Task prompt
Identify every line in the records below that contains the word "emulation", and reproduce each one.

----- The data -----

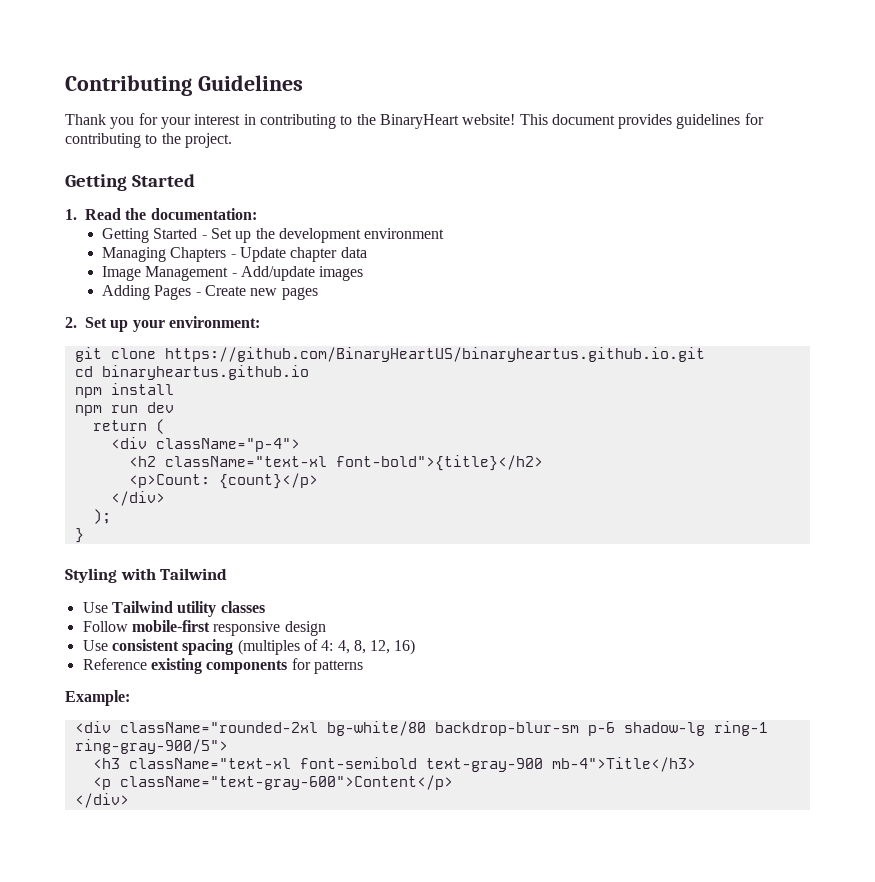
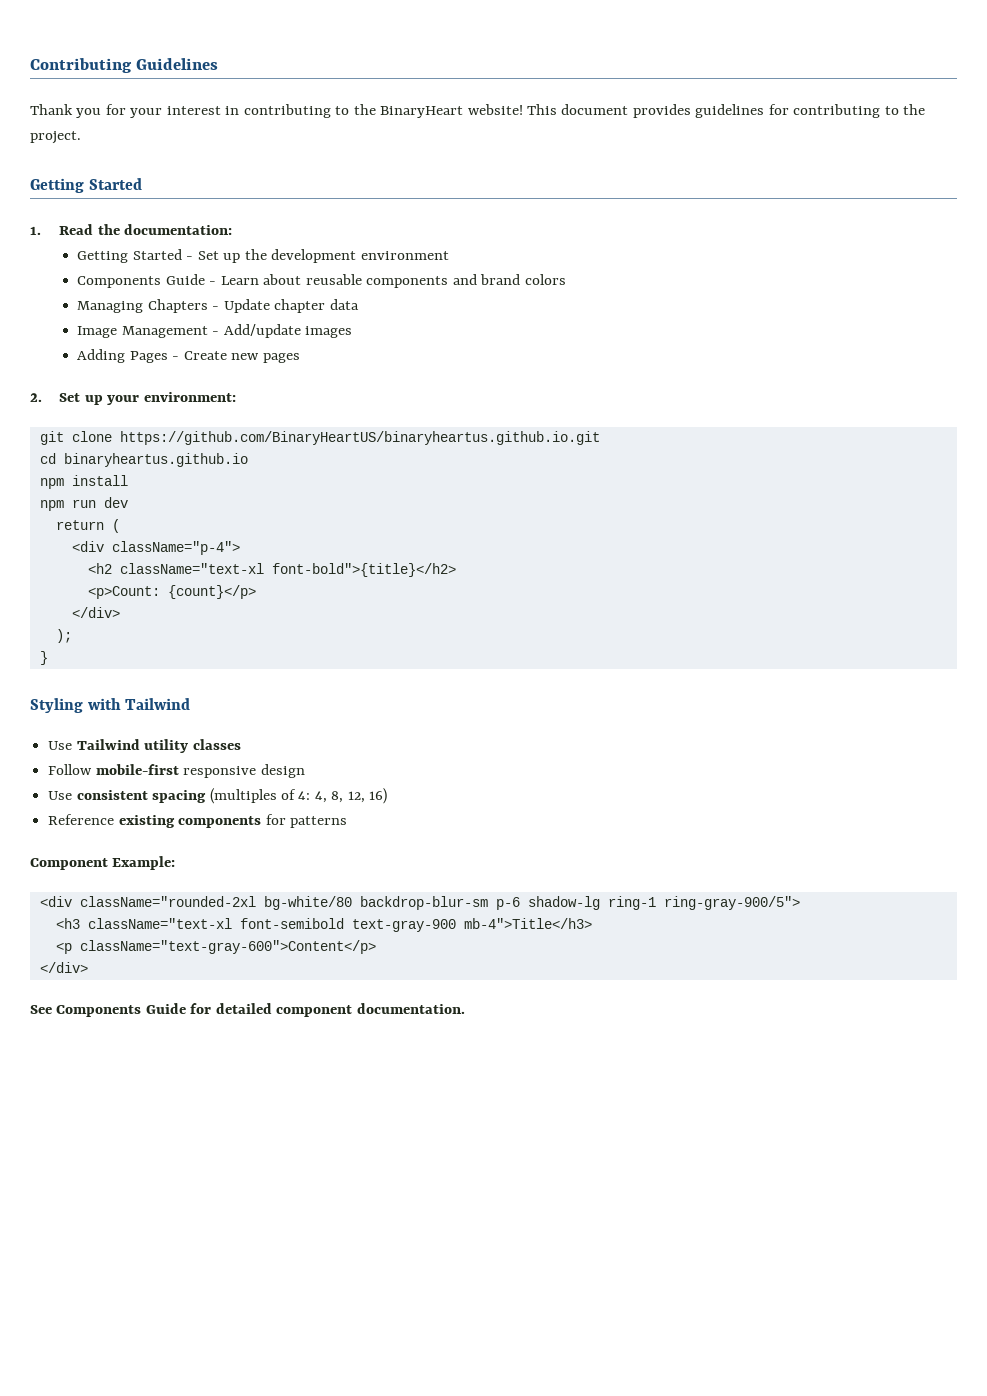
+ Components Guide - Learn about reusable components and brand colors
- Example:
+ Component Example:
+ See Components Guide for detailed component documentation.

-----
----- The data -----

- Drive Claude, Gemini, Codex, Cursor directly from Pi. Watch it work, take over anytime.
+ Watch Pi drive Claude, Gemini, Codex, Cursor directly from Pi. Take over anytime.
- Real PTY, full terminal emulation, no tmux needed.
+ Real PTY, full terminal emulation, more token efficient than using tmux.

-----
----- The data -----

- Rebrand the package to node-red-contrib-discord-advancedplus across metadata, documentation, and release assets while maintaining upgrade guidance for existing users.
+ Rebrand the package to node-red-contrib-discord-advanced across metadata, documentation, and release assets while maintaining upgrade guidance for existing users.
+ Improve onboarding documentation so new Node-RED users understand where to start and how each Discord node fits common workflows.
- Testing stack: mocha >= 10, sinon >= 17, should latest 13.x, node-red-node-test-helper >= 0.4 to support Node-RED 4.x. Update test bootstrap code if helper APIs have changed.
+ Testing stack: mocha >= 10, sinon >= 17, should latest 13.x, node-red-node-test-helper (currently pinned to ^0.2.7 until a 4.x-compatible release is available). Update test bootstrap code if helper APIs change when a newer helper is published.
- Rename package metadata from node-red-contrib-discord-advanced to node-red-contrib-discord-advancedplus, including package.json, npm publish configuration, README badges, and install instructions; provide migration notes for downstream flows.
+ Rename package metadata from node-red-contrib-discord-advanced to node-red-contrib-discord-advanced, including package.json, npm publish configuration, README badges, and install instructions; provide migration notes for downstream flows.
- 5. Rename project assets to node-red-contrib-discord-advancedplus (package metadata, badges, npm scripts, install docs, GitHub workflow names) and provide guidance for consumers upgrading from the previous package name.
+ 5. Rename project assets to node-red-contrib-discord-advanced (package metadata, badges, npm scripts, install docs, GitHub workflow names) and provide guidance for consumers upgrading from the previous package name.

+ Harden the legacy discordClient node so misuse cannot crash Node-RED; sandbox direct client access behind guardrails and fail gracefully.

-----

Solution for this problem
- Real PTY, full terminal emulation, no tmux needed.
+ Real PTY, full terminal emulation, more token efficient than using tmux.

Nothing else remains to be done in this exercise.